It’s confirmed: Louisiana State University, backed
by its system’s Board of Supervisors, continues
to thumb its nose at the Louisiana Board of Regents. Now the Regents have
to decide what to do, if they can do anything, pointing out again the dysfunctional
way in which state higher education is organized.
Last year, a policy choice made by LSU that
violates Regents’ assigned admissions standards became public. The current
class at the time admitted by LSU contained almost twice the proportion of
exceptional admittances, where the school surreptitiously relaxed standards
that didn’t automatically reject those with an American College Test score of
22 and a grade point average of 3.0/4.0 and 19 core hours.
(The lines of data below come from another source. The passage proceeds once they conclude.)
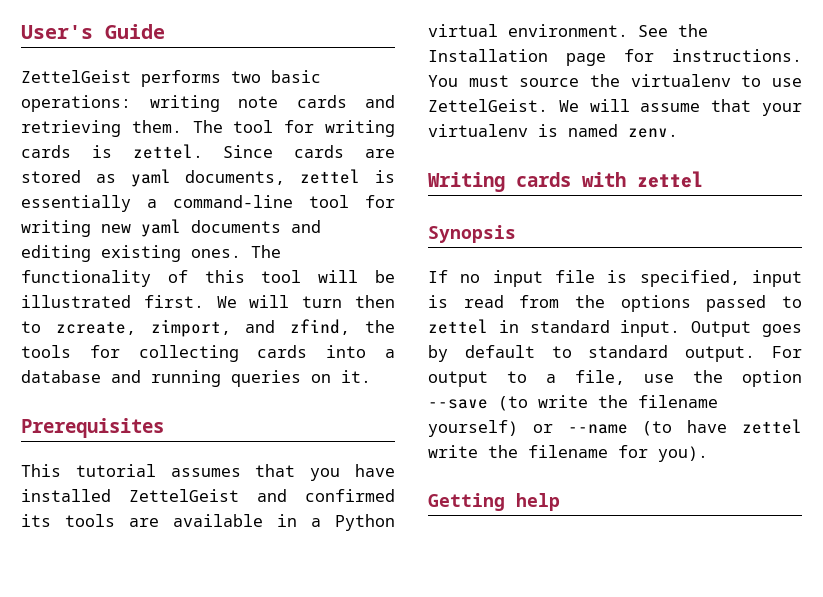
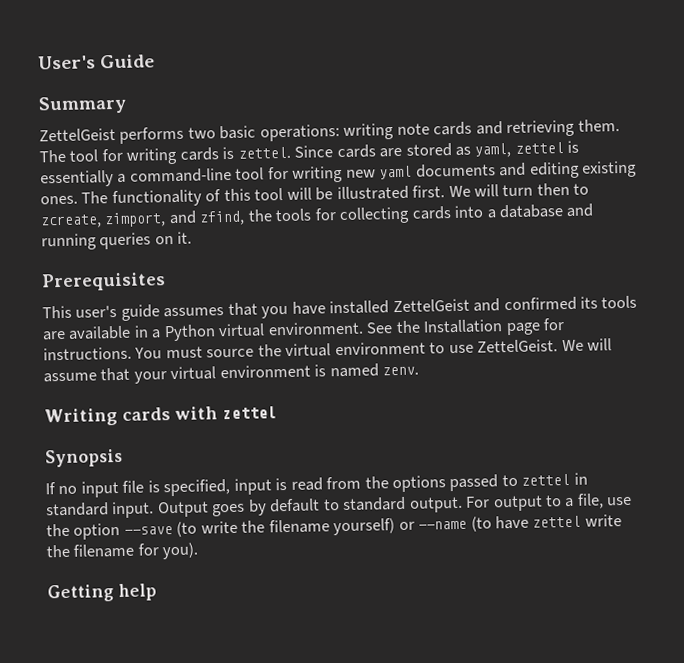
(165, 31) none -> [38,95,127,115] // Summary
[130,169,286,187] yaml documents, -> [474,142,512,158] yaml,
[75,464,156,477] tutorial -> [75,304,160,321] user's guide
[630,74,731,87] virtualenv -> [285,341,426,358] virtual environment
[428,124,528,137] virtualenv -> [170,364,311,381] virtual environment

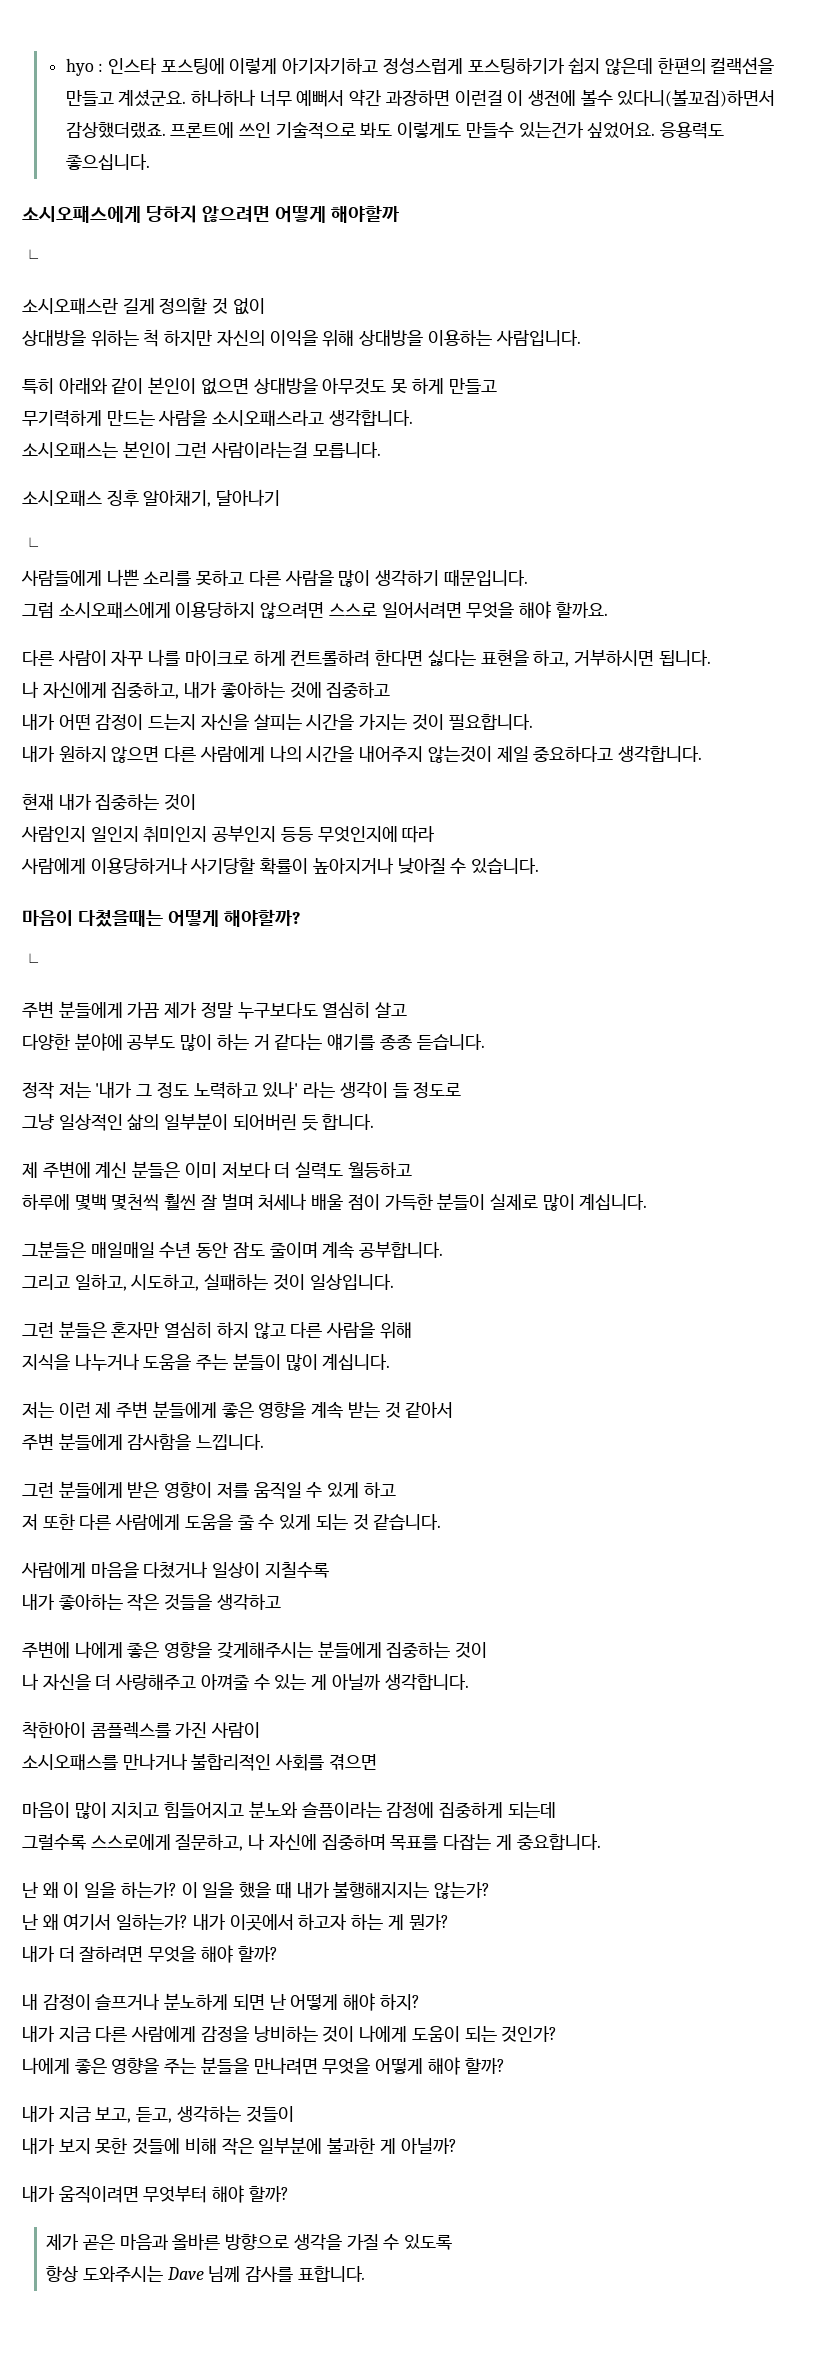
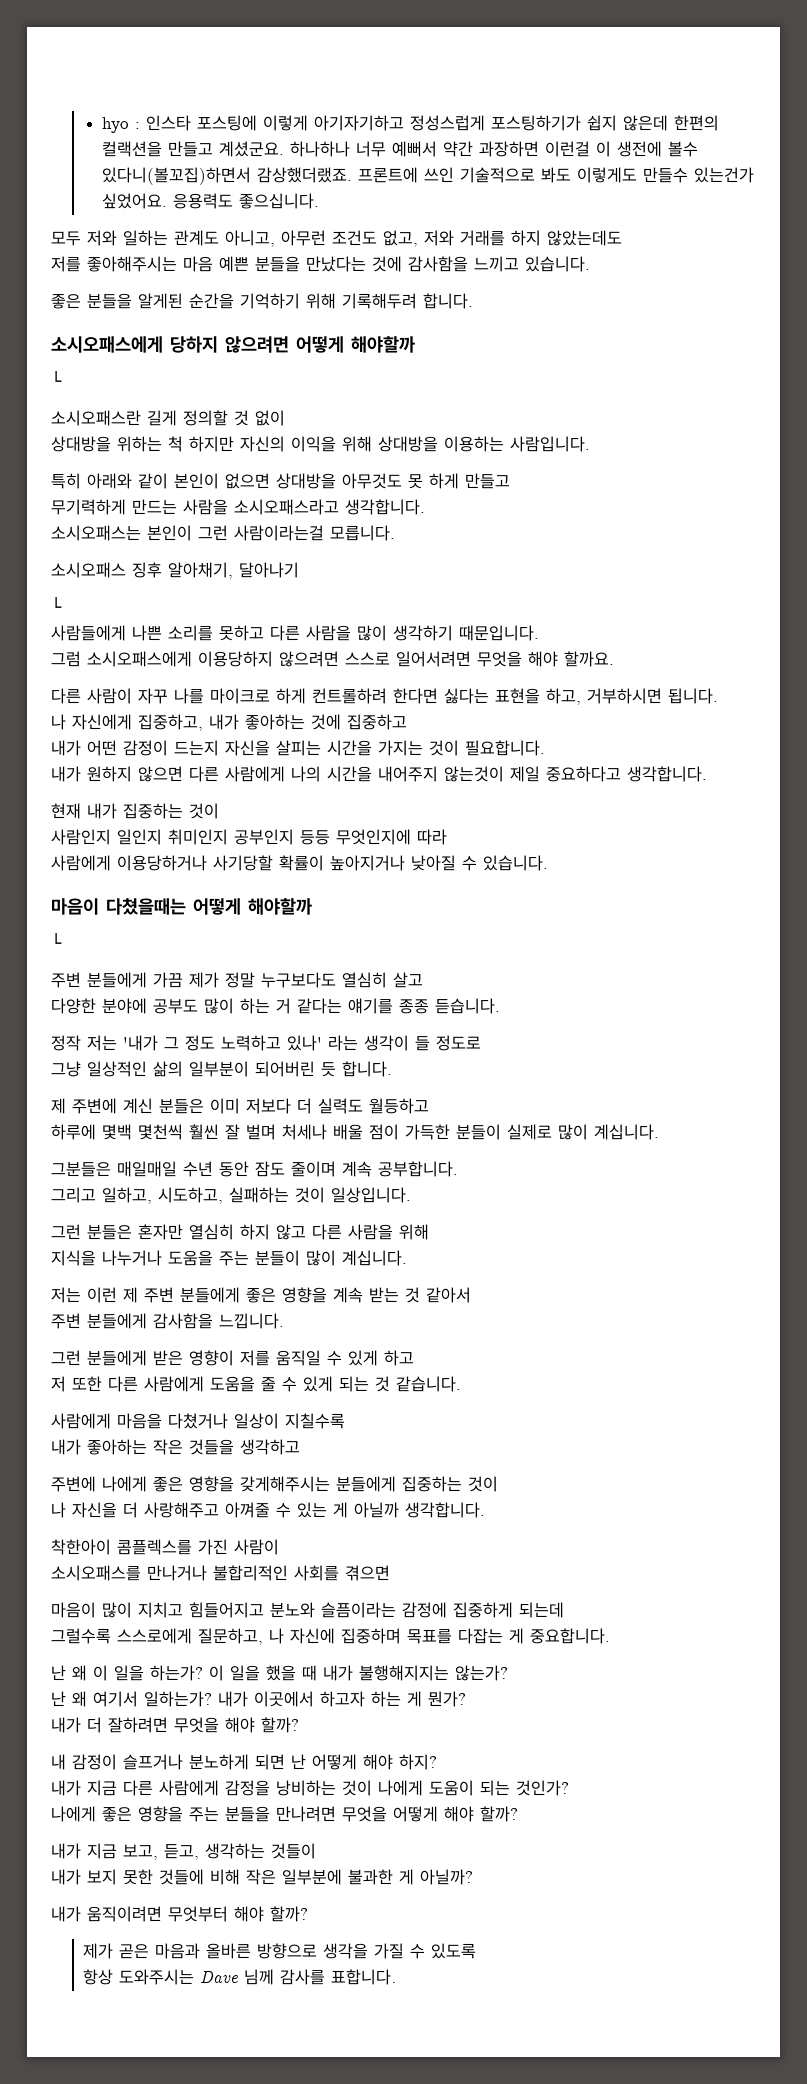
(150, 162) none -> [51,230,622,247] [51,256,590,272] [51,293,473,309] // 모두 저와 일하는 관계도 아니고, 아무런 조건도 없고, 저와 거래를 하지 않았는데도 // 저를 좋아해주시는 마음 예쁜 분들을 만났다는 것에 감사함을 느끼고 있습니다. // 좋은 분들을 알게된 순간을 기억하기 위해 기록해두려 합니다.
[223,909,301,927] 해야할까? -> [248,898,312,915] 해야할까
As a result, the Regents pledged to audit admissions
at all universities. Louisiana operates under a three-tiered system, where LSU
has the highest bar and may enroll only four percent of a class that does not
meet the standards, both metrics established by the Regents. Although the audit
had some questions about data submitted by some institutions that will require
following up, it confirmed that only LSU unambiguously violated policy by
admitting 7.5 percent of its class through exception.
Jeffrey D. Sadow is an associate professor of political science at Louisiana State University Shreveport. If you're an elected official, political operative or anyone else upset at his views, don't go bothering LSUS or LSU System officials about that because these are his own views solely. This publishes five days weekly with the exception of 7 holidays. Also check out his Louisiana Legislature Log especially during legislative sessions (in "Louisiana Politics Blog Roll" below).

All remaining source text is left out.